If The Shining had you on the edge of your seat, then Duma Key will have you turning pages faster than you can say "Redrum".
Duma Key is a terrifying read. The main character, Edgar Freemantle, is the embodiment of the American dream: he's a self-made millionaire with a beautiful wife and two perfect daughters.
Then it all goes horribly wrong. His truck is involved in a
n accident. He loses his right arm and part of his skull is crushed. His memory of convalescence is patchy – he vaguely remembers trying to stab his wife with a plastic fork – and his life falls apart. His wife divorces him, he leaves his business in capable hands and moves to a beach house in Duma Key, a creepy island in Florida.
There, he discovers a talent for painting and becomes obsessed with the horizon. And an imaginary boat called Perse. This, being a Stephen King novel, leads to all kinds of horrors creeping from the sea. The Perse is a ghost ship harbouring a very nasty secret, and it's only when he meets the octogenarian Elisabeth Eastlake, the rich landowner of Duma Key, and her faithful helper, Wireman, that he realises there's a ghostly history to the island that could kill them all...
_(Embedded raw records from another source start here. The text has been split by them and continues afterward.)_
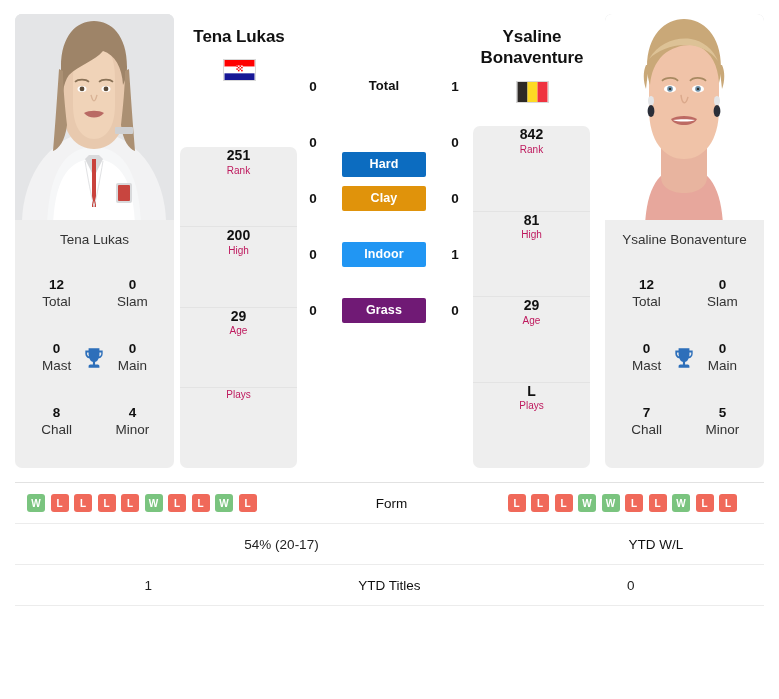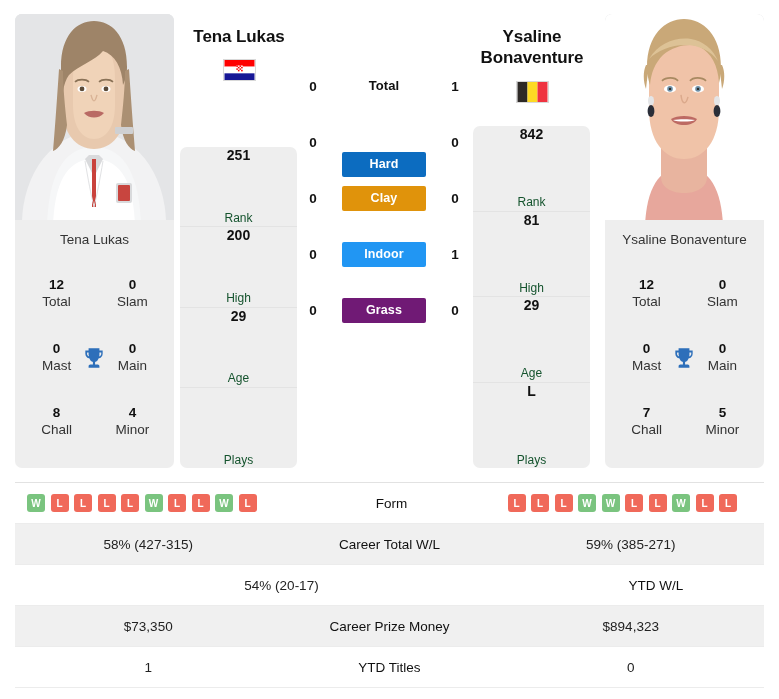"842" .sc-cell { justify-content: space-between -> flex-start }
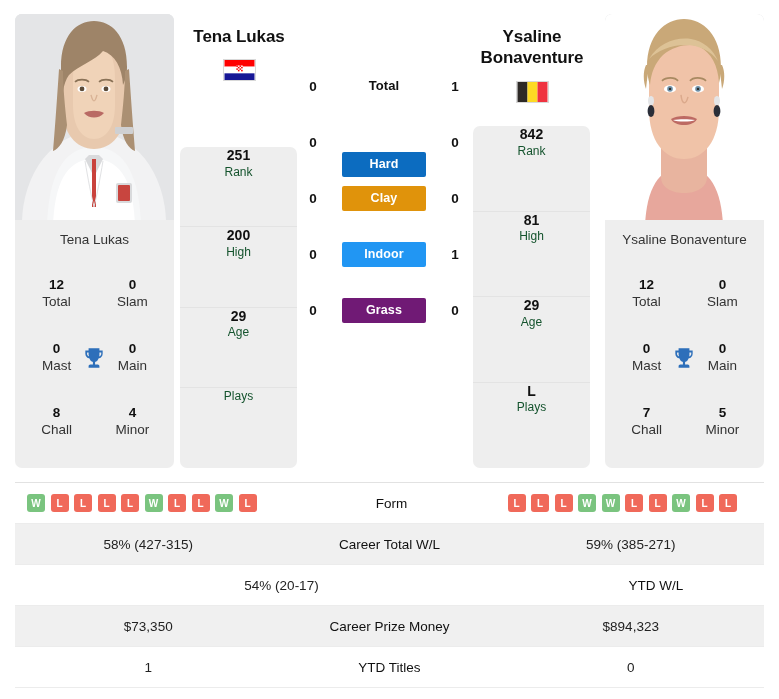"Rank" .sc-lab { color: #14532d -> #be185d; font-size: 12px -> 10px }
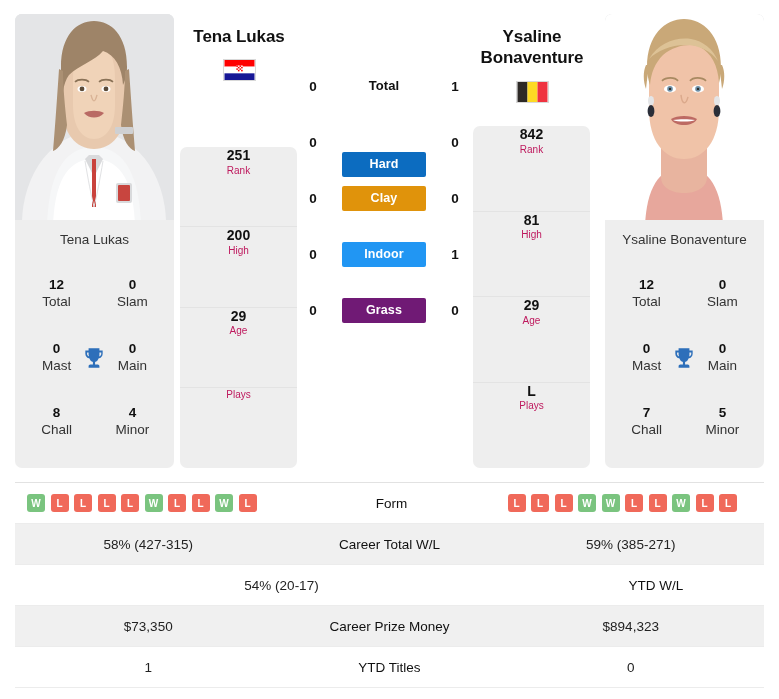"58% (427-315)" div.st-row { html: <div> <div>58% (427-315)</div> <div>Career Total W/L</div> <div>59% (385-271)</div> </div> -> none }
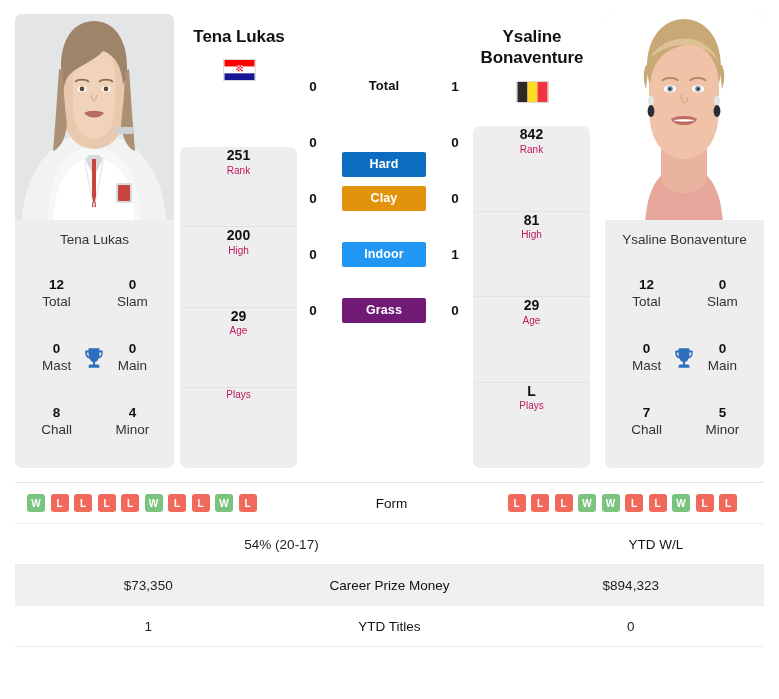"$73,350" div.st-row { html: <div> <div>$73,350</div> <div>Career Prize Money</div> <div>$894,323</div> </div> -> none }
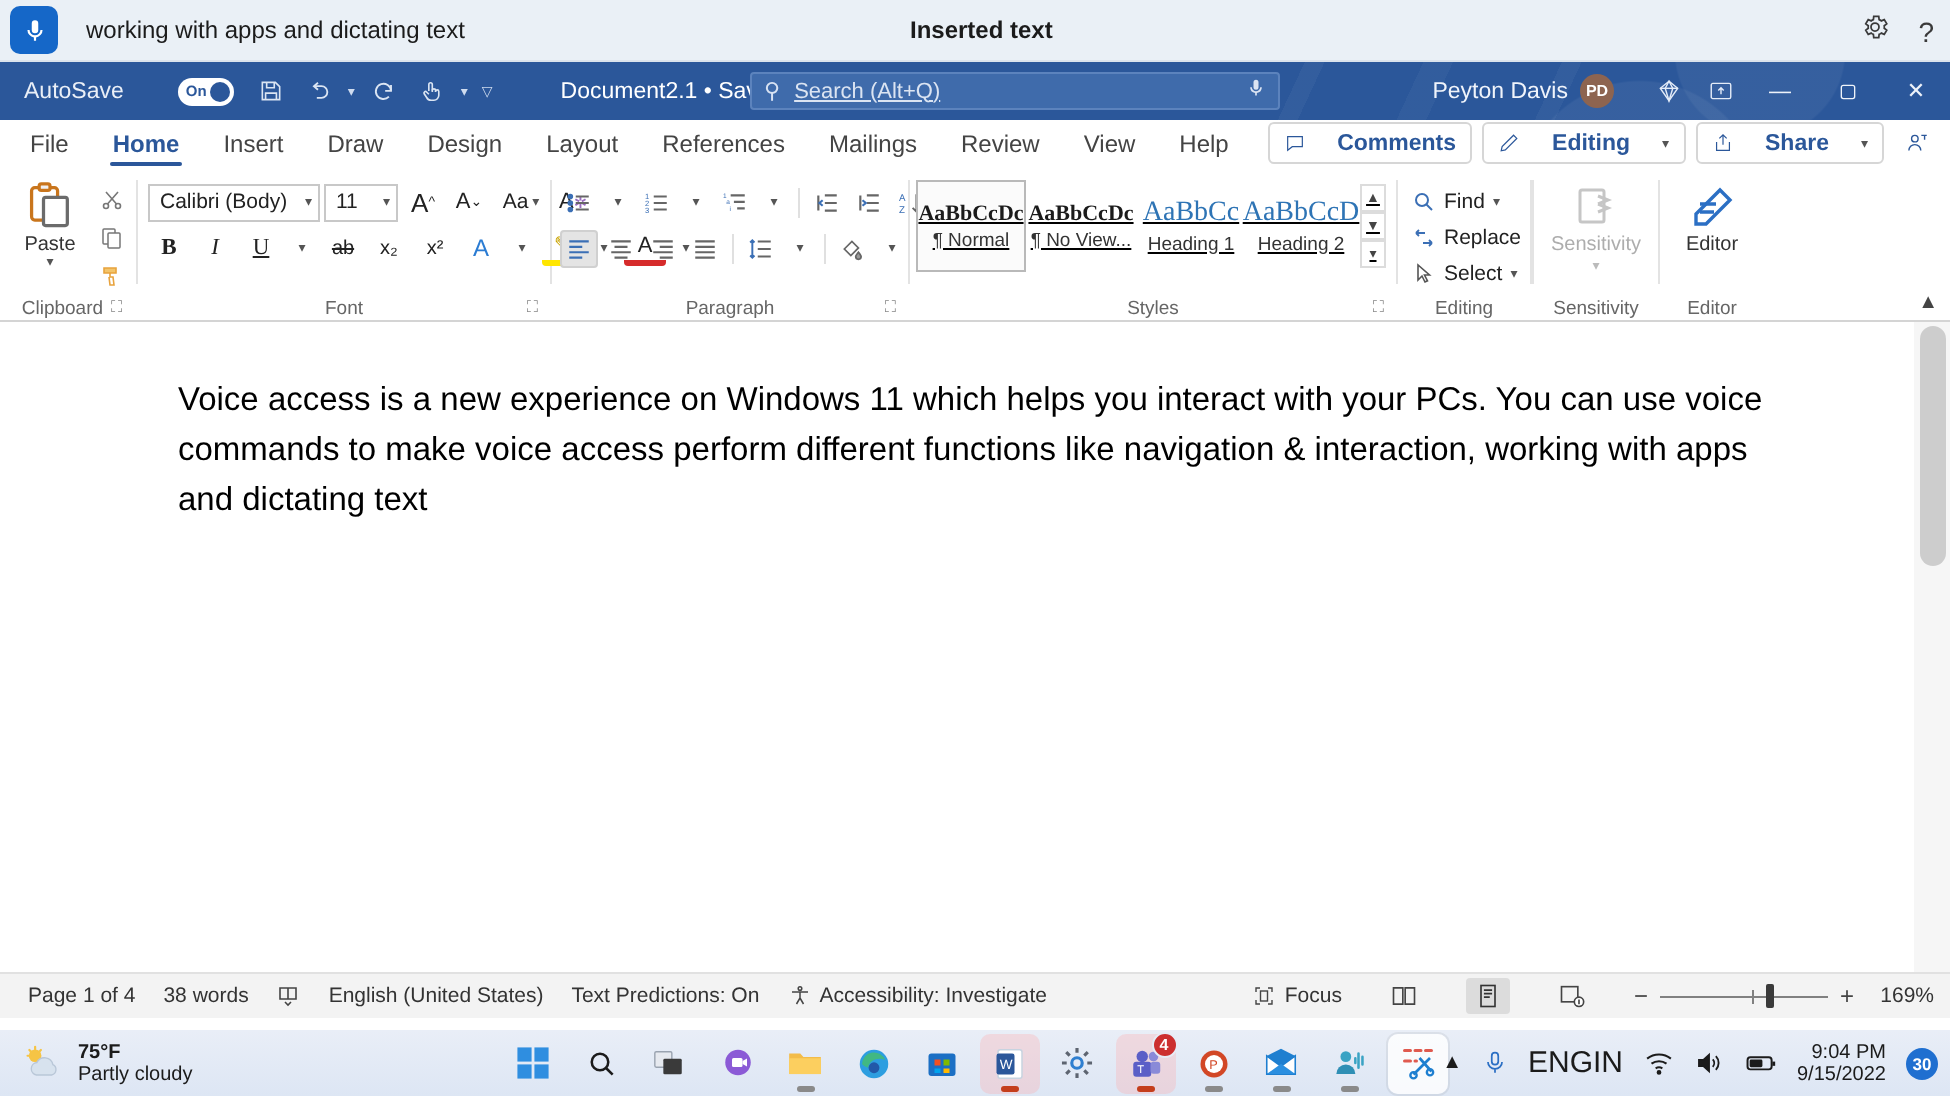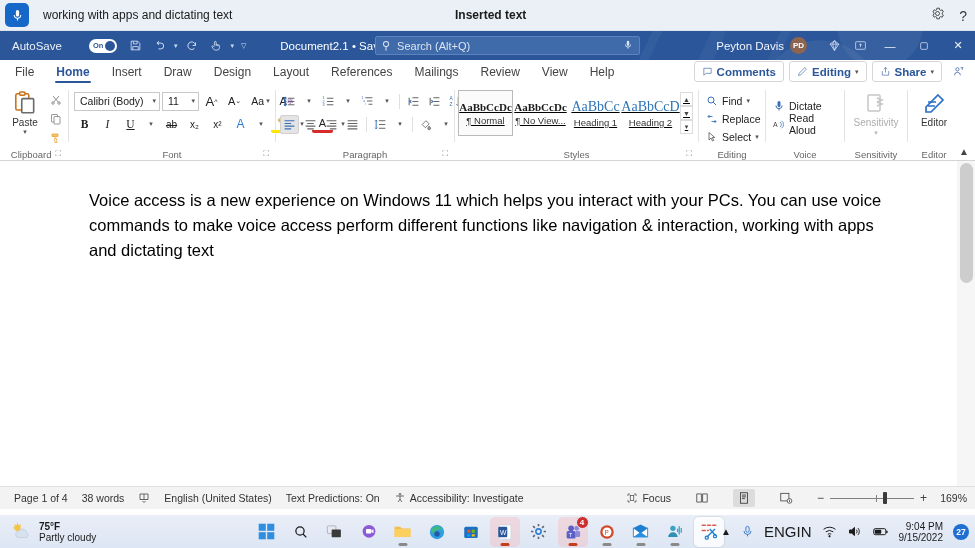"Search (Alt+Q)" .searchbox .ph { text-decoration: none -> underline }
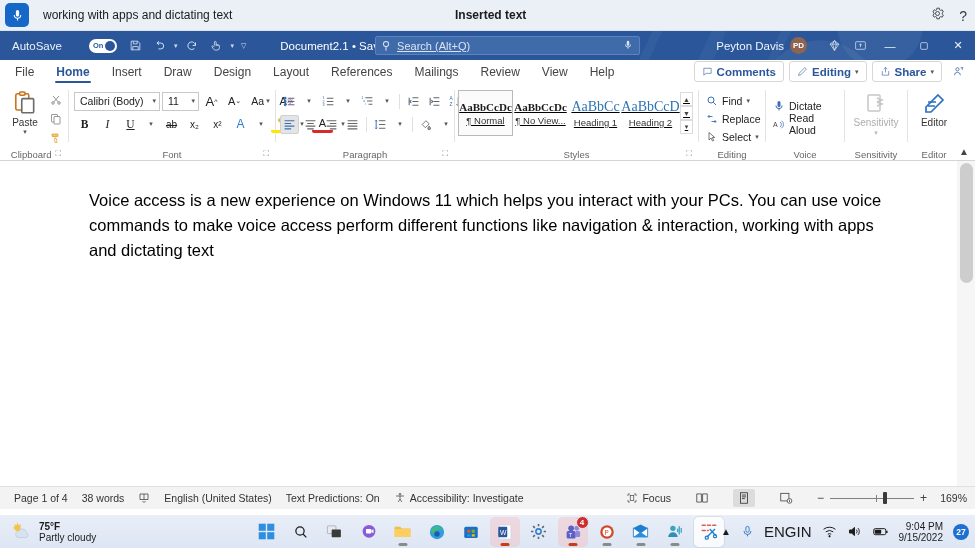"Comments" .pillbtn { gap: 4px -> 16px }
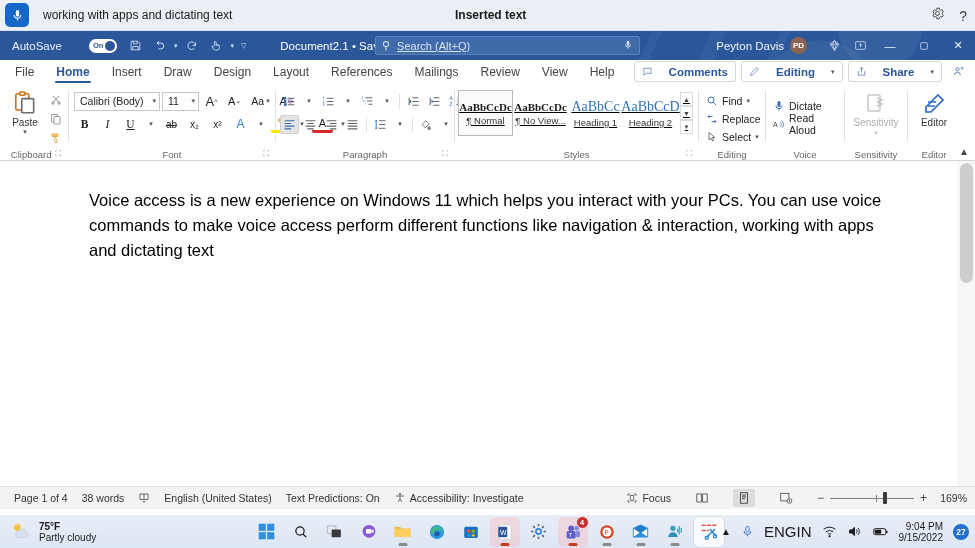"Dictate" div.grp { html: <div> <div> <div> <div> <svg> <path></path> </svg> <span>Dictate</span> </div> <div> <svg> <text>A</text> <path></path> </svg> <span>Read Aloud</span> </div> </div> </div> <div> <span>Voice</span> </div> </div> -> none }
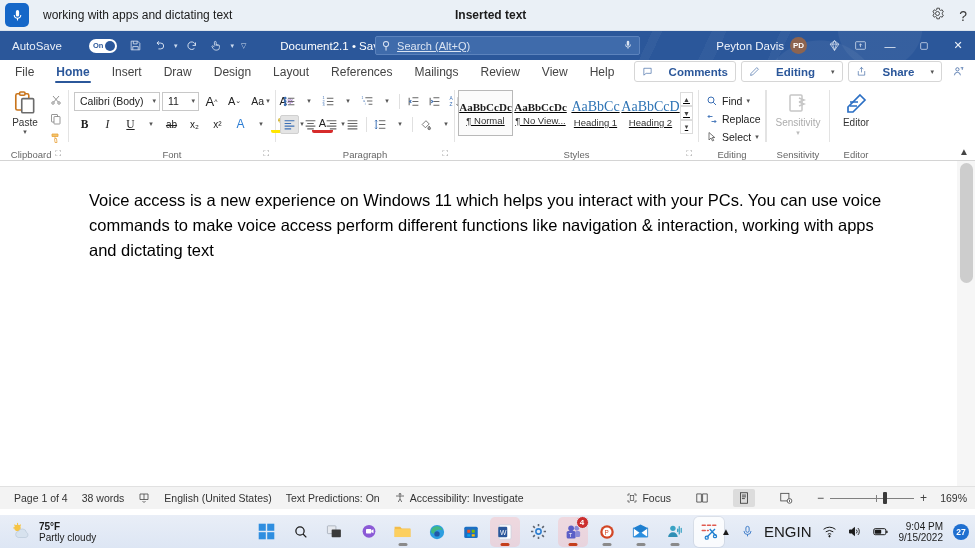"27" span.notif { text: 27 -> 30 }
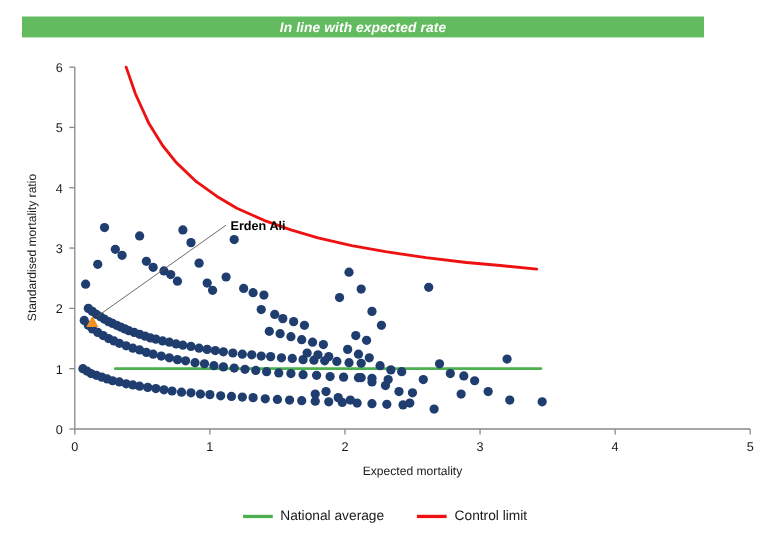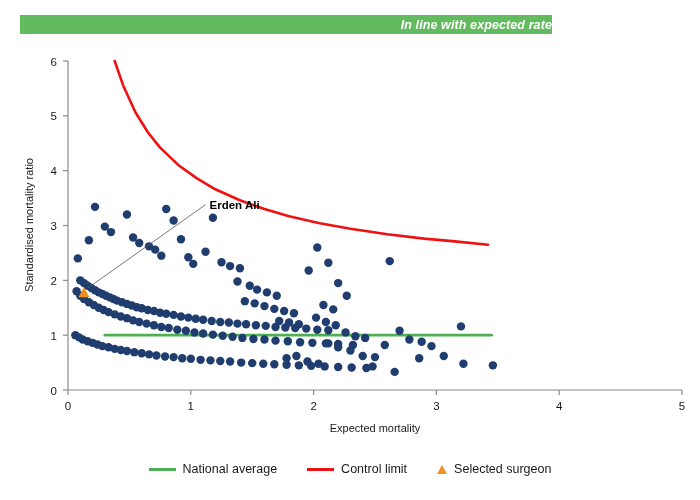"In line with expected rate" #banner { justify-content: flex-end -> center; width: 532px -> 620px }
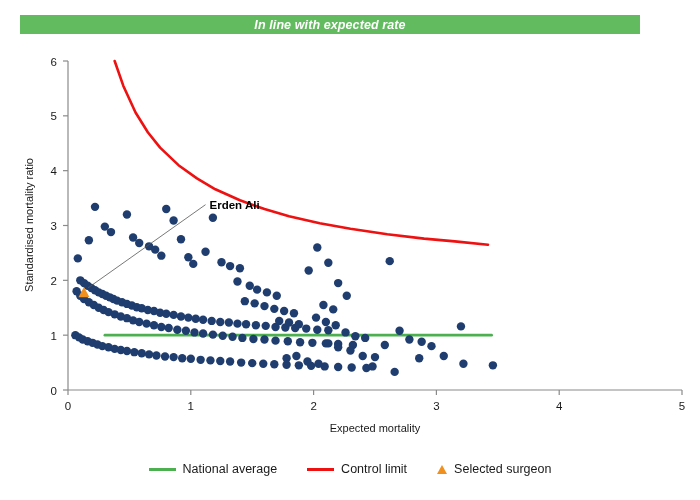"Selected surgeon" div.leg-item { html: <div> <span></span> <span>Selected surgeon</span> </div> -> none }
Duma Key is part redemption tale, part art scene novel and part spine-chilling ghost story.
King gets beneath the skin of his characters – from Freemantle, a red-blooded all-American male trying to sort out his sensitive side, to Nan Melda, the nanny who tears at the ghosts of two children she once cherished.
The whole book reads like a Hollywood movie, with chapters divided into scenes, but that doesn't detract from the fact that this is a very scary ghost story indeed.
Stephen King
Hodder & Stoughton, £18.99.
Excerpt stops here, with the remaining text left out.